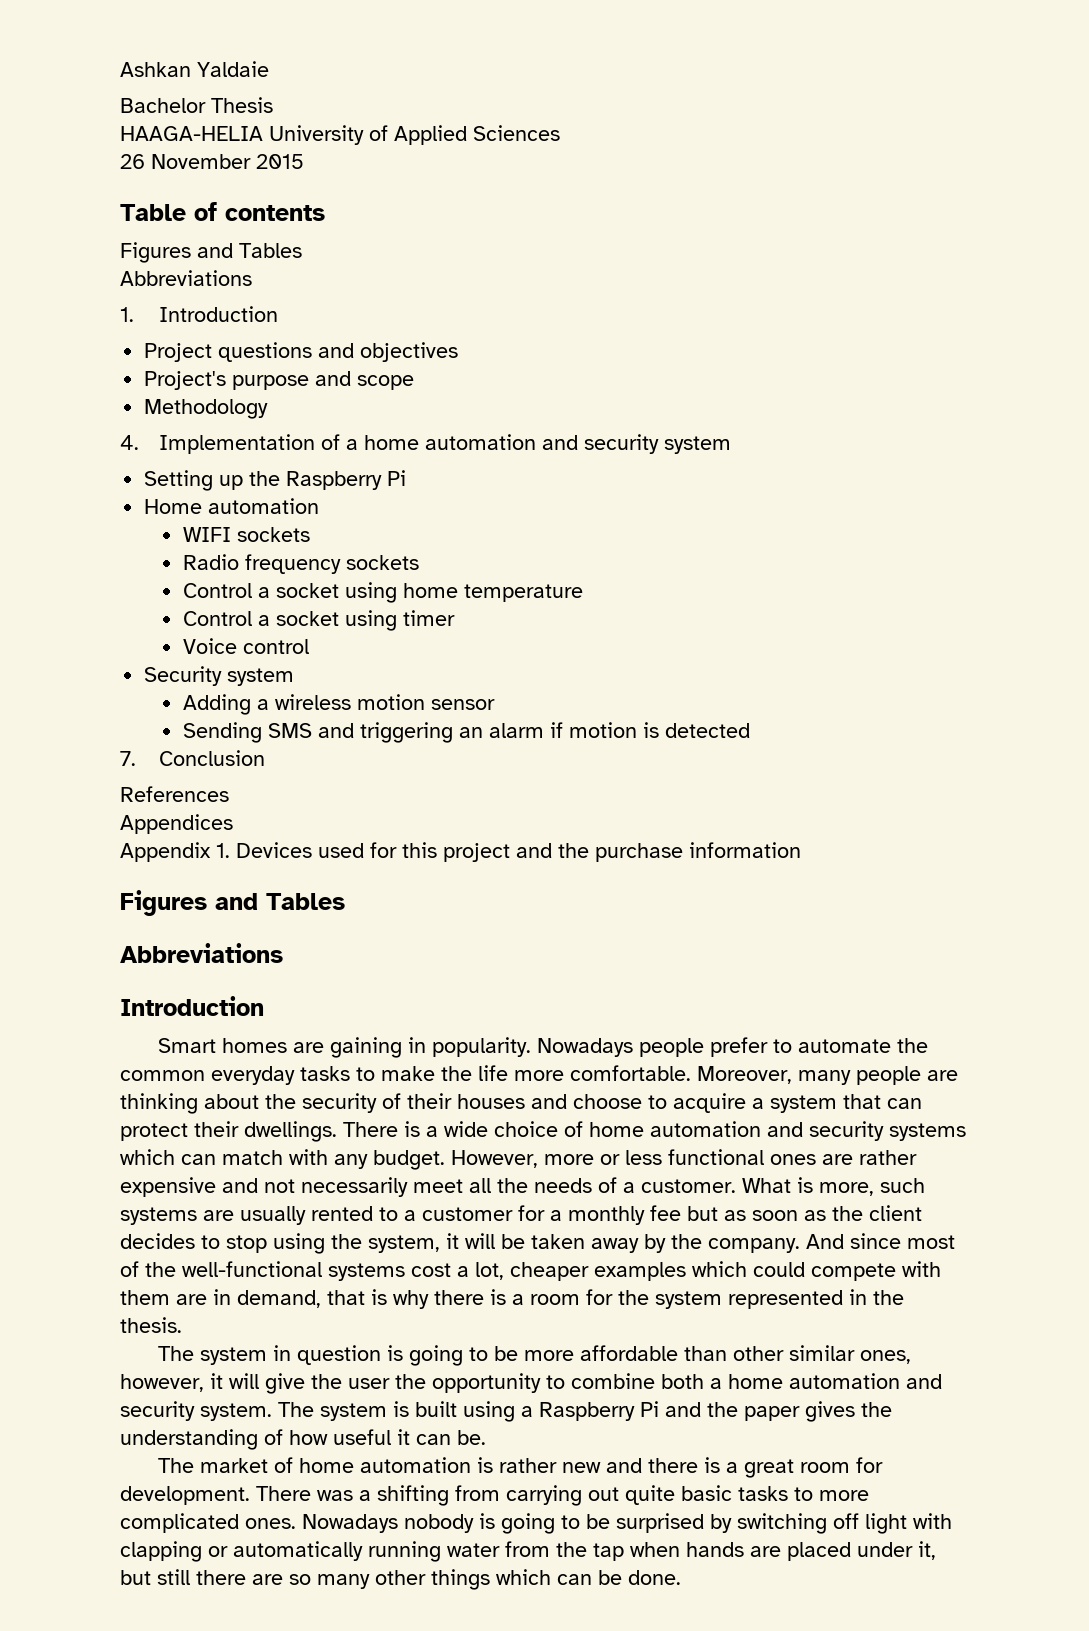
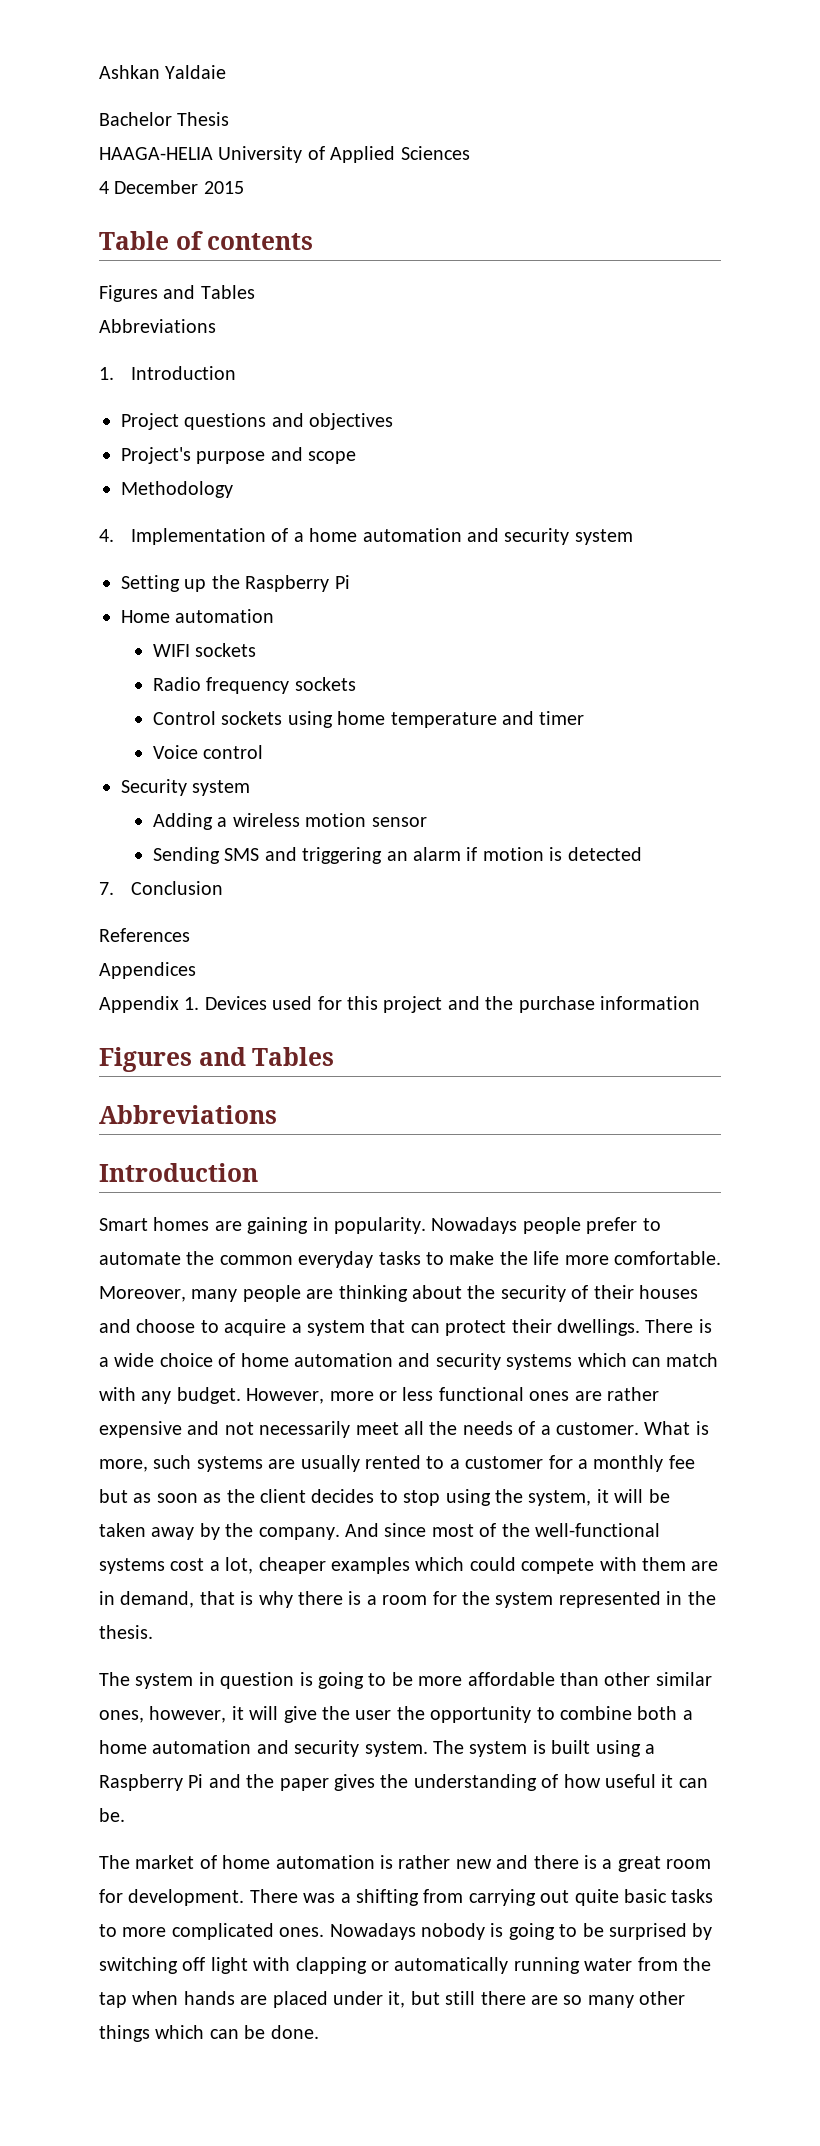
[120,154,251,169] 26 November -> [99,180,199,194] 4 December
[258,583,340,598] a socket -> [221,711,283,725] sockets
[183,610,398,631] // Control a socket using -> [501,711,534,725] and

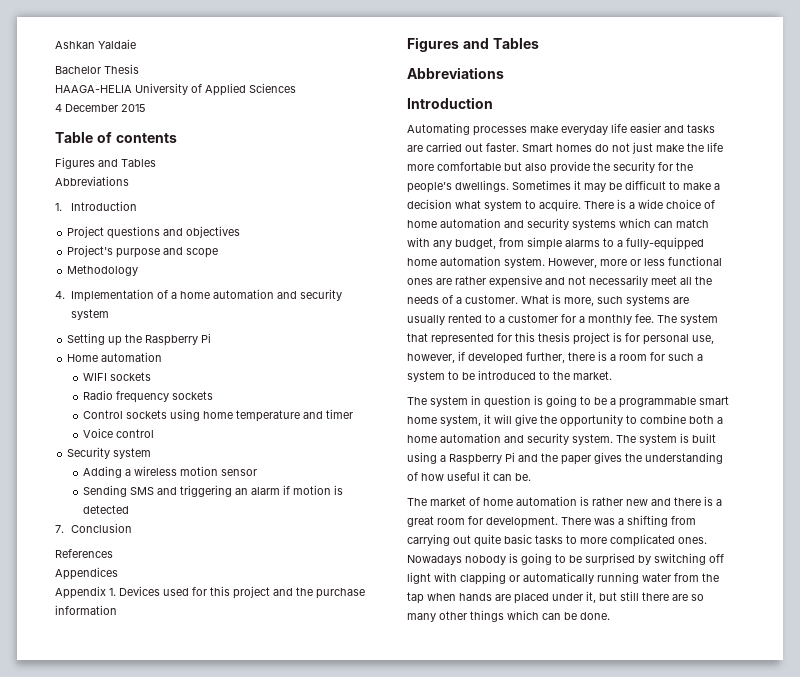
[99,1217,661,1234] [99,1251,721,1268] [99,1285,698,1302] [99,1319,640,1336] Smart homes are gaining in popularity. Nowadays people prefer to automate the common everyday tasks to make the life more comfortable. Moreover, many people are thinking about the security of their houses and choose to acquire a system that can protect their dwellings. -> [407,123,715,136] [407,142,723,154] [407,161,693,174] [407,180,720,193] [407,199,581,212] Automating processes make everyday life easier and tasks are carried out faster. Smart homes do not just make the life more comfortable but also provide the security for the people’s dwellings. Sometimes it may be difficult to make a decision what system to acquire.
[176,1387,241,1404] budget. -> [455,237,704,250] [407,256,545,268] budget, from simple alarms to a fully-equipped home automation system.
[668,1455,695,1469] [99,1489,670,1506] [99,1523,660,1540] [99,1557,719,1574] [99,1591,293,1608] fee but as soon as the client decides to stop using the system, it will be taken away by the company. And since most of the well-functional systems cost a lot, cheaper examples which could compete with them are in demand, that is why -> [635,314,718,325] [407,332,714,345] [407,351,565,364] fee. The system that represented for this thesis project is for personal use, however, if developed further,
[461,1591,716,1608] [99,1625,153,1639] the system represented in the thesis. -> [668,353,703,361] [407,370,612,382] such a system to be introduced to the market.
[418,1672,712,1686] [99,1706,227,1723] more affordable than other similar ones, however, -> [610,396,729,408] [407,415,481,426] a programmable smart home system,
[355,1706,425,1720] user the -> (557, 419) none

---+---

→ TO DO: Using the material above, filter for lines holding "that" and copy each one.

→ WRITTEN SOLUTION:
[99,1217,661,1234] [99,1251,721,1268] [99,1285,698,1302] [99,1319,640,1336] Smart homes are gaining in popularity. Nowadays people prefer to automate the common everyday tasks to make the life more comfortable. Moreover, many people are thinking about the security of their houses and choose to acquire a system that can protect their dwellings. -> [407,123,715,136] [407,142,723,154] [407,161,693,174] [407,180,720,193] [407,199,581,212] Automating processes make everyday life easier and tasks are carried out faster. Smart homes do not just make the life more comfortable but also provide the security for the people’s dwellings. Sometimes it may be difficult to make a decision what system to acquire.
[668,1455,695,1469] [99,1489,670,1506] [99,1523,660,1540] [99,1557,719,1574] [99,1591,293,1608] fee but as soon as the client decides to stop using the system, it will be taken away by the company. And since most of the well-functional systems cost a lot, cheaper examples which could compete with them are in demand, that is why -> [635,314,718,325] [407,332,714,345] [407,351,565,364] fee. The system that represented for this thesis project is for personal use, however, if developed further,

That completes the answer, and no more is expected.